**INSTRUCTIONS TO FOLLOW**
All lines from the one holding "Use AE | weight: 105,520 -> 105,521" through the last line of the entries below must be transcribed exactly, and no others. Pictures do not go in.

____ INPUT DATA

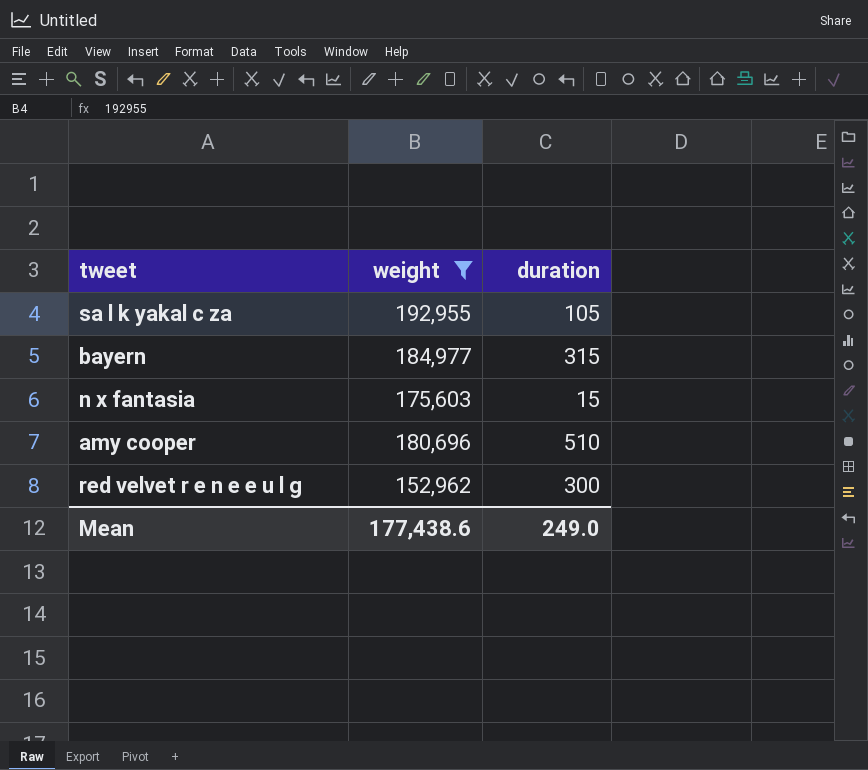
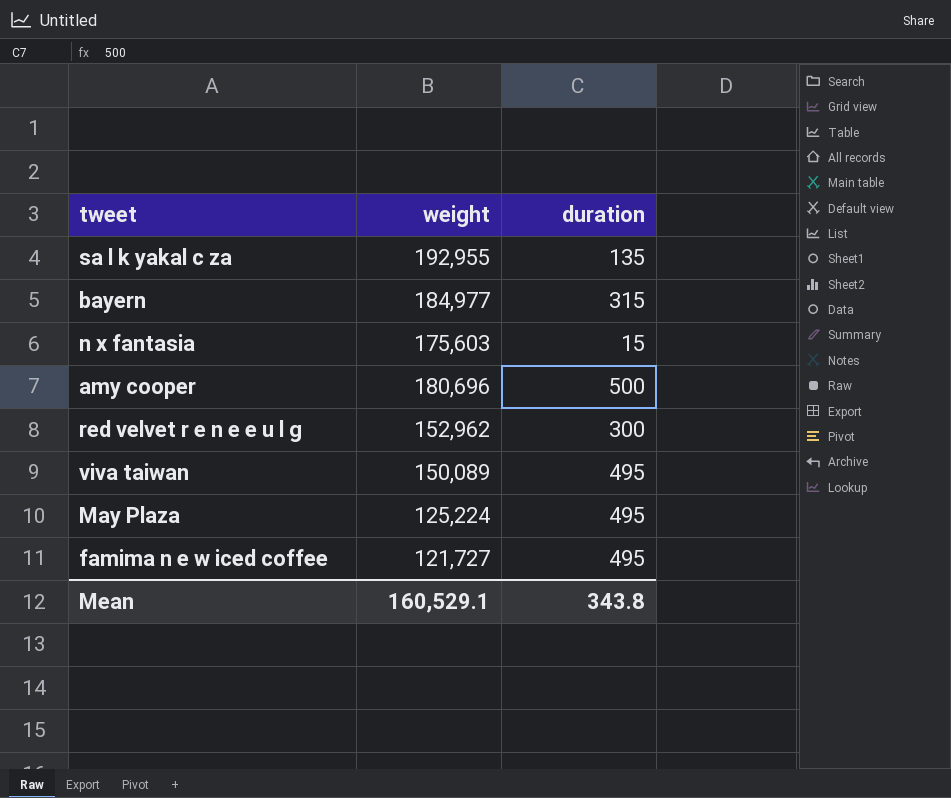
filter: weight >= 152,962 -> none
sa l k yakal c za | duration: 105 -> 135
amy cooper | duration: 510 -> 500
Mean | weight: 177,438.6 -> 160,529.1
Mean | duration: 249.0 -> 343.8

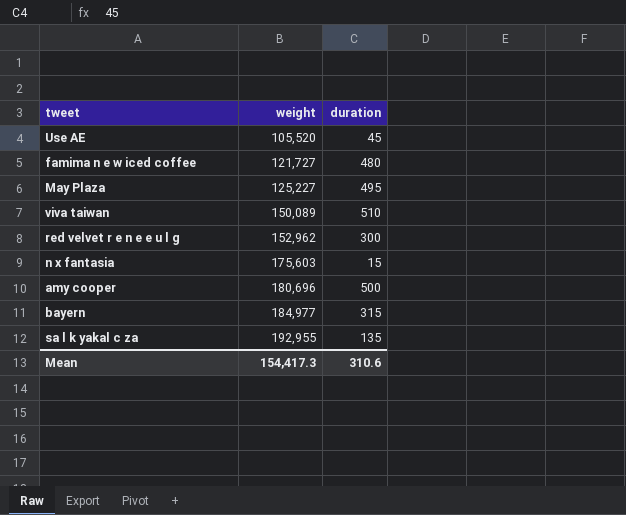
row order: none -> weight ascending
row Use AE: none -> 105,520 | 45
famima n e w iced coffee | duration: 495 -> 480
May Plaza | weight: 125,224 -> 125,227
viva taiwan | duration: 495 -> 510
Mean | weight: 160,529.1 -> 154,417.3
Mean | duration: 343.8 -> 310.6

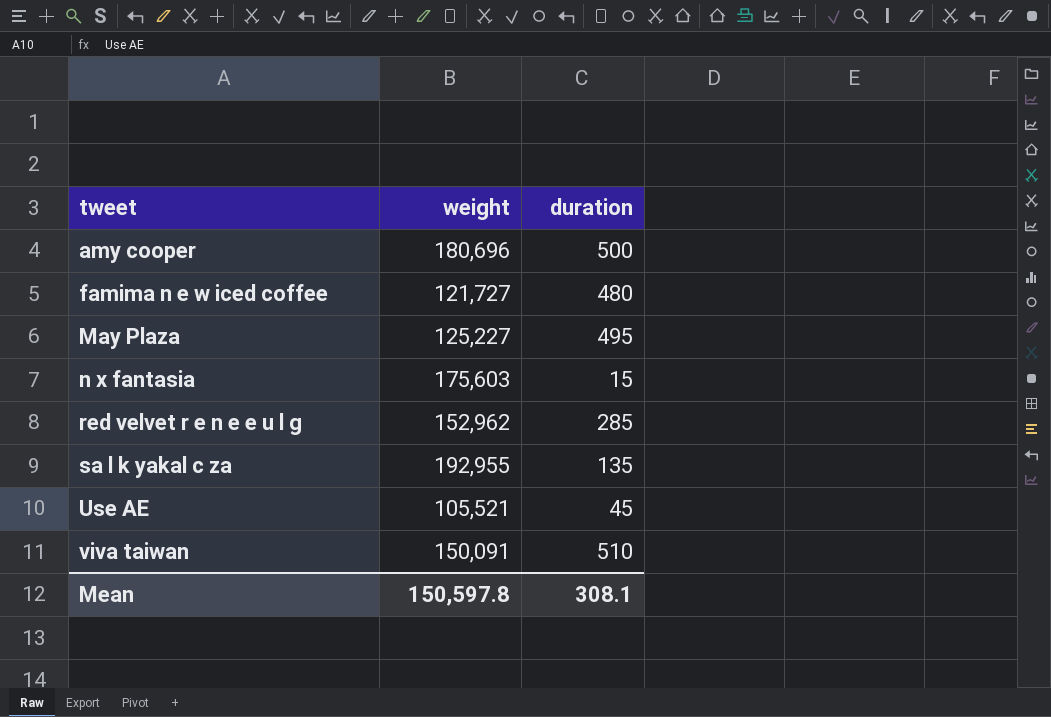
row order: weight ascending -> tweet ascending
row bayern: 184,977 | 315 -> none
red velvet r e n e e u l g | duration: 300 -> 285
Use AE | weight: 105,520 -> 105,521
viva taiwan | weight: 150,089 -> 150,091
Mean | weight: 154,417.3 -> 150,597.8
Mean | duration: 310.6 -> 308.1

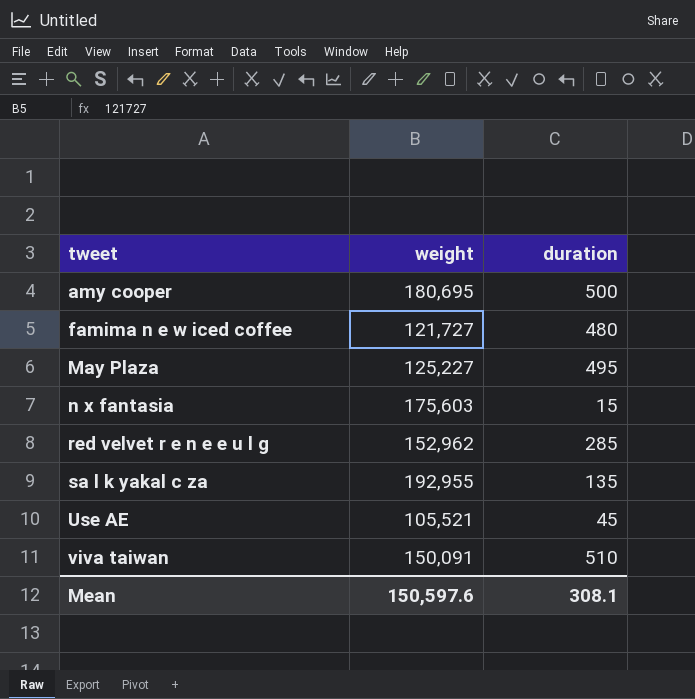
amy cooper | weight: 180,696 -> 180,695
Mean | weight: 150,597.8 -> 150,597.6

________

**RESPONSE FOR THIS EXERCISE**
Use AE | weight: 105,520 -> 105,521
viva taiwan | weight: 150,089 -> 150,091
Mean | weight: 154,417.3 -> 150,597.8
Mean | duration: 310.6 -> 308.1

amy cooper | weight: 180,696 -> 180,695
Mean | weight: 150,597.8 -> 150,597.6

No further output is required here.